To our knowledge, this is the first evidence that the Aβ formed channels from endogenous oAβ in an aged AD model. Aβ accumulates in pancreatic tissues and pancreatic acinar cells are not expressed in classical voltage-gated Ca²⁺ channels, which gives us the ability to find the special phenomenon of spontaneous Ca²⁺ oscillations. Although pancreatic acinar cells possess very selective Ca²⁺ release activated Ca²⁺ (CRAC) channels, and these are vitally important for continuous Ca²⁺ signaling as the intracellular (ER) store is not infinite. Direct electrophysiological recordings of the CRAC current in mouse pancreatic acinar cells have been reported,⁴¹ in which, it is shown directly that the CRAC current is acutely (and reversibly) blocked by 100 µm 2APB, the exact same concentration that is shown in Figure 4B, in which, 2APB did not block the spontaneous Ca²⁺ oscillations in the 3xTg AD mice, strongly suggesting that the spontaneous Ca²⁺ oscillations are not mediated through the CRAC channels.

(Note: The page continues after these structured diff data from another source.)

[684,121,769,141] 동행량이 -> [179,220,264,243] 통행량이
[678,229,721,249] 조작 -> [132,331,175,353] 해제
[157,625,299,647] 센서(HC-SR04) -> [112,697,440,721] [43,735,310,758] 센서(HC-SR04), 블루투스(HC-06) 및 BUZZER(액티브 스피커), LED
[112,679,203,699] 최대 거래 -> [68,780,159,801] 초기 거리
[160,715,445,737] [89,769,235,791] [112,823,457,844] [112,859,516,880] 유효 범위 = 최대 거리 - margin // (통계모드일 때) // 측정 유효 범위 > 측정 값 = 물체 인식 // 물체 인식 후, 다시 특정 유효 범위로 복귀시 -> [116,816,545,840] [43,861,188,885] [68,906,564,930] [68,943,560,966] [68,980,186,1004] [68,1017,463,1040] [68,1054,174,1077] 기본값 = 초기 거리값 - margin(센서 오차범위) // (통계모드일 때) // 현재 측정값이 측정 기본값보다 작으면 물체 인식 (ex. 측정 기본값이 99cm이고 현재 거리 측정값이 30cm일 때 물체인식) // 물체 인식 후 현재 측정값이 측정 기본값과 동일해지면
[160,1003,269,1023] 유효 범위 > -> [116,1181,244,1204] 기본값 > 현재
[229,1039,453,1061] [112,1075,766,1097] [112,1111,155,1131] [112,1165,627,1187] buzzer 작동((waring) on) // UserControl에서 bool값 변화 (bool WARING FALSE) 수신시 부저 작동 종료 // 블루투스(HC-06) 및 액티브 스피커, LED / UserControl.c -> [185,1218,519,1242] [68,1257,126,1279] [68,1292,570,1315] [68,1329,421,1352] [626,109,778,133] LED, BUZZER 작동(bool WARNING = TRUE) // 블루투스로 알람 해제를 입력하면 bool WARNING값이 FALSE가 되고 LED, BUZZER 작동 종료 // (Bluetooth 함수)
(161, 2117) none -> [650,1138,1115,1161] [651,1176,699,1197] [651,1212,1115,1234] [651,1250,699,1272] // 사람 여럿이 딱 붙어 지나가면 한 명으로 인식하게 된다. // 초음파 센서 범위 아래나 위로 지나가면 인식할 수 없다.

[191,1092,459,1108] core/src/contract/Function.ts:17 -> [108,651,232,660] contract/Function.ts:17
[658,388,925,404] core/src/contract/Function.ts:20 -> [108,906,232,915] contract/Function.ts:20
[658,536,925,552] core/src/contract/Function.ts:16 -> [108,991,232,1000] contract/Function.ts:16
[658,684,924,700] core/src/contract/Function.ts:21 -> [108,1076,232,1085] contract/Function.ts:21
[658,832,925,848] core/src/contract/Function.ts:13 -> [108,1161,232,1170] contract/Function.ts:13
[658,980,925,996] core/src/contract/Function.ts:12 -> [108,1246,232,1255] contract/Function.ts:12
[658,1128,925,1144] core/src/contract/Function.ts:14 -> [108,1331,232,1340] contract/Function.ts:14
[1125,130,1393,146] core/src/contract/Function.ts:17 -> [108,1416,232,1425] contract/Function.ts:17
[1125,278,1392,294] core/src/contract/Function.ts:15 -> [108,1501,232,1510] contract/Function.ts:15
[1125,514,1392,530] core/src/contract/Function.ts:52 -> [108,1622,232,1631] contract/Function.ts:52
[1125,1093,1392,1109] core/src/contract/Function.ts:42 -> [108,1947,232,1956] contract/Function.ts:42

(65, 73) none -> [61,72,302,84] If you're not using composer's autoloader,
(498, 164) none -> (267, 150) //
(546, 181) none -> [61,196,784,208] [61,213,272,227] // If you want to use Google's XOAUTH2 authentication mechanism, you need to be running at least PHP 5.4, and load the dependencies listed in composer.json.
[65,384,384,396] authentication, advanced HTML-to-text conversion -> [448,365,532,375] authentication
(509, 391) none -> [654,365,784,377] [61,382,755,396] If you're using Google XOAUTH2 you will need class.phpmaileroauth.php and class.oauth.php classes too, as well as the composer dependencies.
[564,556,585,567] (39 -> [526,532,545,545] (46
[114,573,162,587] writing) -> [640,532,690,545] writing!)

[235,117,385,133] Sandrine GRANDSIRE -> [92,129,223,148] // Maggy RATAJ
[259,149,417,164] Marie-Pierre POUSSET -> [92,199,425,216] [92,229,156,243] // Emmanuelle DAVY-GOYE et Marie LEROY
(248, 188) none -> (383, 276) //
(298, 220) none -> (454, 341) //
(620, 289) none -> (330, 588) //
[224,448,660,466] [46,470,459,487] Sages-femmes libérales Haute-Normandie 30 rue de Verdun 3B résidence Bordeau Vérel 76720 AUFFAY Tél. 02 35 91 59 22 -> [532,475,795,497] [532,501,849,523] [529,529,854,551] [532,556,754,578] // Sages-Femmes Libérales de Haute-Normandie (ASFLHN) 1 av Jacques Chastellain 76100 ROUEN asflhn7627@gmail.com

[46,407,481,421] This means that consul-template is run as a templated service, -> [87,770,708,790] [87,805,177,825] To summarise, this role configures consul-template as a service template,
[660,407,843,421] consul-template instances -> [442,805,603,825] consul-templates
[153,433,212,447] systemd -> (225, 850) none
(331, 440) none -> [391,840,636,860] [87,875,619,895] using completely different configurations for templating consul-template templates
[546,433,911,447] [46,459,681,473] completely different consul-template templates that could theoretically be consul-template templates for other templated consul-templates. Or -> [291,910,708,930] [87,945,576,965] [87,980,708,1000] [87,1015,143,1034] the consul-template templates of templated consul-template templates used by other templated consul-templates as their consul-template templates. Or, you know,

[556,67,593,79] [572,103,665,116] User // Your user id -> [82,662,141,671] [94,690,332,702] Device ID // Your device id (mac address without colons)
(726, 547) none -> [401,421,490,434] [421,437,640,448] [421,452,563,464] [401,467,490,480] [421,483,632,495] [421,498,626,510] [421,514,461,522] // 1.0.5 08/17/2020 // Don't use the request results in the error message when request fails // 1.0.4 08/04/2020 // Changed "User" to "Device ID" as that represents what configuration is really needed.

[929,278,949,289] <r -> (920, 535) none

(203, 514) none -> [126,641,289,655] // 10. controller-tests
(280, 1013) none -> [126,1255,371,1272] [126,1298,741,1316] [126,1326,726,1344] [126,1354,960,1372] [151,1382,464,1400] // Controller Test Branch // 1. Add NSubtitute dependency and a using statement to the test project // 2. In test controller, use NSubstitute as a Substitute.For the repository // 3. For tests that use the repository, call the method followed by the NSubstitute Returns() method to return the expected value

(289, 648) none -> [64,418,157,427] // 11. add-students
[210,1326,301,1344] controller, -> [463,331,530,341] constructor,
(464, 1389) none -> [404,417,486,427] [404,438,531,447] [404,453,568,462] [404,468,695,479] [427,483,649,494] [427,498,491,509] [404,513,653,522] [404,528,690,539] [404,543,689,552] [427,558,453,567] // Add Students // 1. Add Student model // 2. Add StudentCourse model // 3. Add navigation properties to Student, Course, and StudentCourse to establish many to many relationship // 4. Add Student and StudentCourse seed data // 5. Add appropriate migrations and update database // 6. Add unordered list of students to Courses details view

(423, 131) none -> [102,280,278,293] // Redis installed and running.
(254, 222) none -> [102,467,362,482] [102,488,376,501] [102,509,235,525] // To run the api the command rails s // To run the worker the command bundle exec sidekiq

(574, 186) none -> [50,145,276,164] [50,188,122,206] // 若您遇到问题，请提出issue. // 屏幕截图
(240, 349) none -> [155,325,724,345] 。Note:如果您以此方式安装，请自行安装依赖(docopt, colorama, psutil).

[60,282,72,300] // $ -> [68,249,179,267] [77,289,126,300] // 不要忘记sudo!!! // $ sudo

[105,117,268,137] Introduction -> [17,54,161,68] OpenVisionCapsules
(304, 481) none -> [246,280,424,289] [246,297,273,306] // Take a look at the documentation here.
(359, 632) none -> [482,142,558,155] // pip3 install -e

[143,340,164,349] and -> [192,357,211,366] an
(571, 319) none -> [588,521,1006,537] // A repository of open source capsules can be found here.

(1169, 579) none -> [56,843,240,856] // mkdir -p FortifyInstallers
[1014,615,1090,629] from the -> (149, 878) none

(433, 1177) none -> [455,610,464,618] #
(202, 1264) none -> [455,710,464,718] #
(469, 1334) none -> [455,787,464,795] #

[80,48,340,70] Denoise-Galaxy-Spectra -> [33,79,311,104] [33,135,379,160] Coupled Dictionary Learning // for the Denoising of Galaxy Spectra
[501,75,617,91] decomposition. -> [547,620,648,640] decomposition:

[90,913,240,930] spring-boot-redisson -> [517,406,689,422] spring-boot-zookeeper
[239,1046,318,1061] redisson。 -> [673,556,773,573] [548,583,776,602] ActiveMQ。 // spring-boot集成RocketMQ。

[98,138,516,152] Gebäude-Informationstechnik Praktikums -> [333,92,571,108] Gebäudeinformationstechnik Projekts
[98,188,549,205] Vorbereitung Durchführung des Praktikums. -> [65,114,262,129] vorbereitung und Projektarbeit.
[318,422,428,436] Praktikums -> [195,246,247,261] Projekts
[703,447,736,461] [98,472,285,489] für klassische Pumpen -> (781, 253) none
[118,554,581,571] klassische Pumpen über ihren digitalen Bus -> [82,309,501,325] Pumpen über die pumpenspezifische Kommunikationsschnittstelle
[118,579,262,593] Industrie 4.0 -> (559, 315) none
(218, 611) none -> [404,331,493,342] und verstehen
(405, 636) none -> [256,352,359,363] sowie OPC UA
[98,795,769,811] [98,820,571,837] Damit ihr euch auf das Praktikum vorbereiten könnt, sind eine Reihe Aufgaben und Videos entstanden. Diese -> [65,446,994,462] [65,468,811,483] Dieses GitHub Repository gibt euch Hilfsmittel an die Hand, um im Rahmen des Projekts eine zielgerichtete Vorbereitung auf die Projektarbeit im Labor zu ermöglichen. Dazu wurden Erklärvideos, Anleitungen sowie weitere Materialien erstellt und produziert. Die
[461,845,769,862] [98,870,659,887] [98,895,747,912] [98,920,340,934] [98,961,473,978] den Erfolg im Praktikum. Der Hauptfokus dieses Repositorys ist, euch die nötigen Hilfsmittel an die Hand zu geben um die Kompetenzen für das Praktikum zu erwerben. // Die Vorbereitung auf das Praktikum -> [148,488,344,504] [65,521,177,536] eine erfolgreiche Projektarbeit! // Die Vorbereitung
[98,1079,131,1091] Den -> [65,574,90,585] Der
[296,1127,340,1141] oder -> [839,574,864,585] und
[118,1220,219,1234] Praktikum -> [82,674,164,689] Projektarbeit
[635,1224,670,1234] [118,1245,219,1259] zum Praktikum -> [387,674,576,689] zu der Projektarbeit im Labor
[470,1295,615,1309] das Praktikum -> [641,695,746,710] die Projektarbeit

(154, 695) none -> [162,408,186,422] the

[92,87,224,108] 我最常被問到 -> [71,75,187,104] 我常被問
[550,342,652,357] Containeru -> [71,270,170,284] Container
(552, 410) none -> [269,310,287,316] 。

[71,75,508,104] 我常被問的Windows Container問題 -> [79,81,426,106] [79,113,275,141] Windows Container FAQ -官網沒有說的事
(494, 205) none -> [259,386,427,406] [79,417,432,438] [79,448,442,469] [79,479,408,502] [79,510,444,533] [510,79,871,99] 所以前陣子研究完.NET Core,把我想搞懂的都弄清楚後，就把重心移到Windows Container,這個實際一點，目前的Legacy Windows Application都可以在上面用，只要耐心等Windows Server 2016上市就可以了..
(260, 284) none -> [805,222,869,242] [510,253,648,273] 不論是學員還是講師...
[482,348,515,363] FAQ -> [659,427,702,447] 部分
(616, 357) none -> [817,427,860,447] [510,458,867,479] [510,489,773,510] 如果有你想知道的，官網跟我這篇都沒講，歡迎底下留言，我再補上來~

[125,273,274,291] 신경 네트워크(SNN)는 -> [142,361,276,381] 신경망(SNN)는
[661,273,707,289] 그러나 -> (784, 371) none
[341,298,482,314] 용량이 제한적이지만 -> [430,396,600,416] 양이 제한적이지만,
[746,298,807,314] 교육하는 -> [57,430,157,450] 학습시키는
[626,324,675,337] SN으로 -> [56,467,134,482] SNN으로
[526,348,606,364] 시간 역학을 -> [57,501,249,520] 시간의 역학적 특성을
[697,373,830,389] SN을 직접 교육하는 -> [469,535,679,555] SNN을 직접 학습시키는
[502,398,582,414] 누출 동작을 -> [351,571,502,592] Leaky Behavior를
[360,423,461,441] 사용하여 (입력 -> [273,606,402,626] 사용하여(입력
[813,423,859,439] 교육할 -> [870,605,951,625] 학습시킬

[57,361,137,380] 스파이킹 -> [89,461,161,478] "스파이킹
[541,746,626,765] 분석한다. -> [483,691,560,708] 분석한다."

The pancreatic acinar cell is a classical model for studies of Ca²⁺ signal transduction mechanisms because it enables one to directly obtain considerable insight into intracellular Ca²⁺ handling under both normal and pathological conditions.⁴² Unlike nerve and endocrine cells, as well as muscle cells, exocrine cells such as pancreatic acinar cells are non-excitable and do not possess voltage-gated Ca²⁺ channels, and the cytosolic Ca²⁺ signals governing pancreatic acinar secretion are primarily generated by the release of Ca²⁺ from intracellular stores, principally the ER^{17, 19, 42} (Figure 1). For example, ACh can cause physiological cytosolic Ca²⁺ oscillatory signals through a G protein-IP₃ pathway (Figure 1). The increase in intracellular Ca²⁺ generates Ca²⁺-induced Ca²⁺ release by affecting the open-state probability of the IP₃R or RyR channels.⁴³ As a highly innervated organ, pancreas shares a number of pathophysiologic similarities to Aβ deposition in the brain .²⁰ Our results show that Aβ deposits can be detected in both pancreatic acinar cells and hippocampal neurons in aged APP AD model mice (Figure 5). Based on this finding, we expect that Aβ channels are also expressed in brain neurons, such as hippocampal and cortical neurons. Therefore, Aβ toxicity can be explained in part on the basis of dysregulation of Ca²⁺ homeostasis by Aβ channels.^3,7,8 Recent evidence shows that Aβ, similar to gramicidin, causes micro and macro perforation in cellular membranes to induce neurotoxicity by a Ca²⁺-dependent mechanism in cultured neurons.^7,8,^11–13 Aβ channels/pores share common properties of heterodispersity, irreversibility, non-selectivity, long open times, blockade by zinc, inhibition by congo red, and enhancement by “aging” or acidic pH.¹⁴ These properties lead to cell leakage, decreases in ionic gradients, dysregulation of calcium, and consumption of energy supplies.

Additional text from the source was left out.